Try it ▸ Show every line of the records below that contains the word "ticklabel".

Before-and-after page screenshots
----------------------------------------
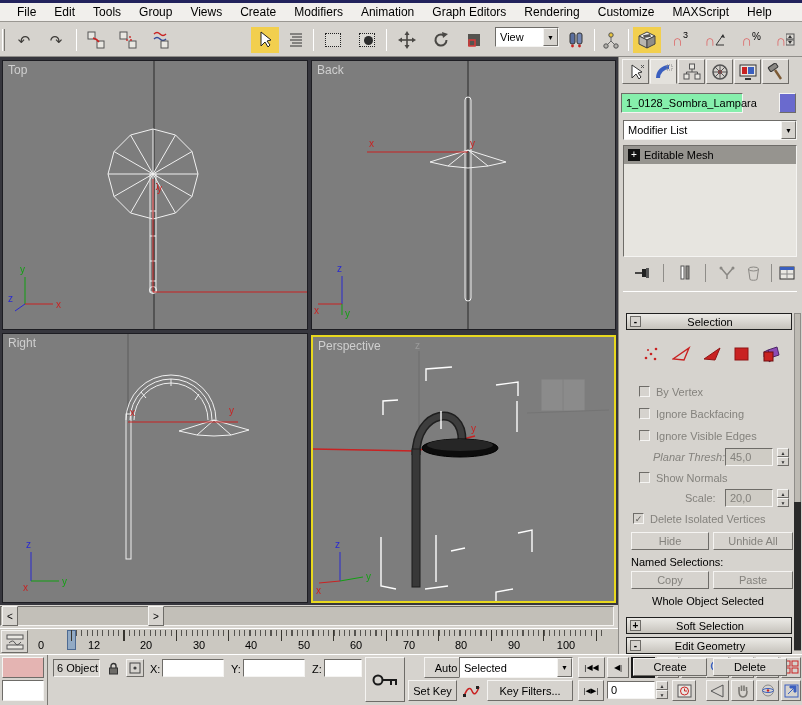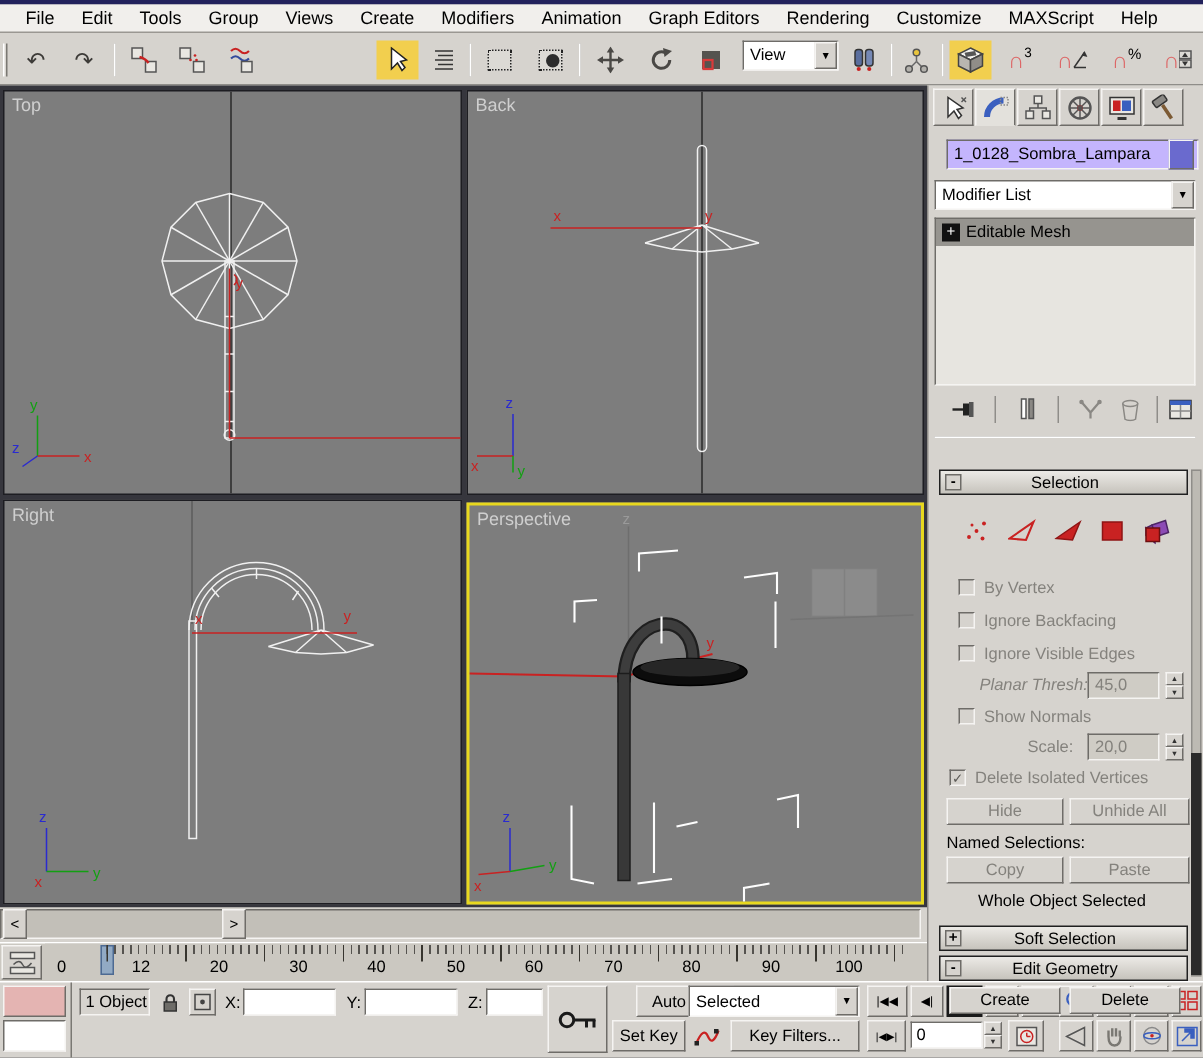--- a/index.html
+++ b/index.html
@@ -426,21 +426,21 @@
       <span class="ticklabel" style="left:472px;">90</span>
       <span class="ticklabel" style="left:524px;">100</span>
     </div>
   </div>
 
   <div class="statusbar">
     <div class="swatch raised" style="top:2px;background:#e4b4b2;"></div>
     <div class="swatch sunken" style="top:25px;background:#fff;"></div>
     <div class="abs" style="left:47px;top:0;width:1px;height:51px;background:#7a7873;"></div>
 
-    <div class="sfield sunken" style="left:53px;top:4px;width:47px;">1 Object</div>
+    <div class="sfield sunken" style="left:53px;top:4px;width:47px;">6 Object</div>
     <div class="abs btn" style="left:104px;top:4px;width:18px;height:18px;">
       <svg width="11" height="13">
           <path d="M3,6 V4 a2.5,2.5 0 0 1 5,0 V6" stroke="#333" fill="none" stroke-width="1.4"></path>
           <rect x="1.5" y="6" width="8" height="6" fill="#6e6c68" stroke="#333"></rect>
         </svg>
     </div>
     <div class="abs btn raised" style="left:126px;top:4px;width:18px;height:18px;">
       <svg width="12" height="12">
           <rect x="1" y="1" width="10" height="10" fill="none" stroke="#444"></rect>
           <circle cx="6" cy="6" r="1.6" fill="#444"></circle>
@@ -596,21 +596,21 @@
           <line x1="6" y1="16" x2="12" y2="16" stroke="#333" stroke-width="2"></line>
         </svg>
     </div>
     <div class="tab" style="left:143px;">
       <svg width="18" height="18">
           <rect x="2" y="2" width="9" height="5" rx="1" fill="#8a8884" stroke="#333" transform="rotate(-35 6 5)"></rect>
           <line x1="8" y1="7" x2="14" y2="16" stroke="#7c5a34" stroke-width="2.4"></line>
         </svg>
     </div>
 
-    <div class="abs sunken" style="left:12px;top:36px;width:168px;height:20px;background:#c4b5fd;display:flex;align-items:center;padding-left:4px;">
+    <div class="abs sunken" style="left:2px;top:36px;width:122px;height:20px;background:#86efac;display:flex;align-items:center;padding-left:4px;">
       <span>1_0128_Sombra_Lampara</span>
     </div>
     <div class="abs raised" style="left:160px;top:36px;width:17px;height:20px;background:#6a6ace;"></div>
 
     <div class="abs dd sunken" style="left:4px;top:63px;width:174px;height:20px;">
       <span class="dtxt">Modifier List</span>
       <span class="darr raised">▼</span>
     </div>
 
     <div class="abs sunken" style="left:4px;top:88px;width:174px;height:112px;background:#e7e5e0;">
----------------------------------------
Result below ▸
       <span class="ticklabel" style="left:472px;">90</span>
       <span class="ticklabel" style="left:524px;">100</span>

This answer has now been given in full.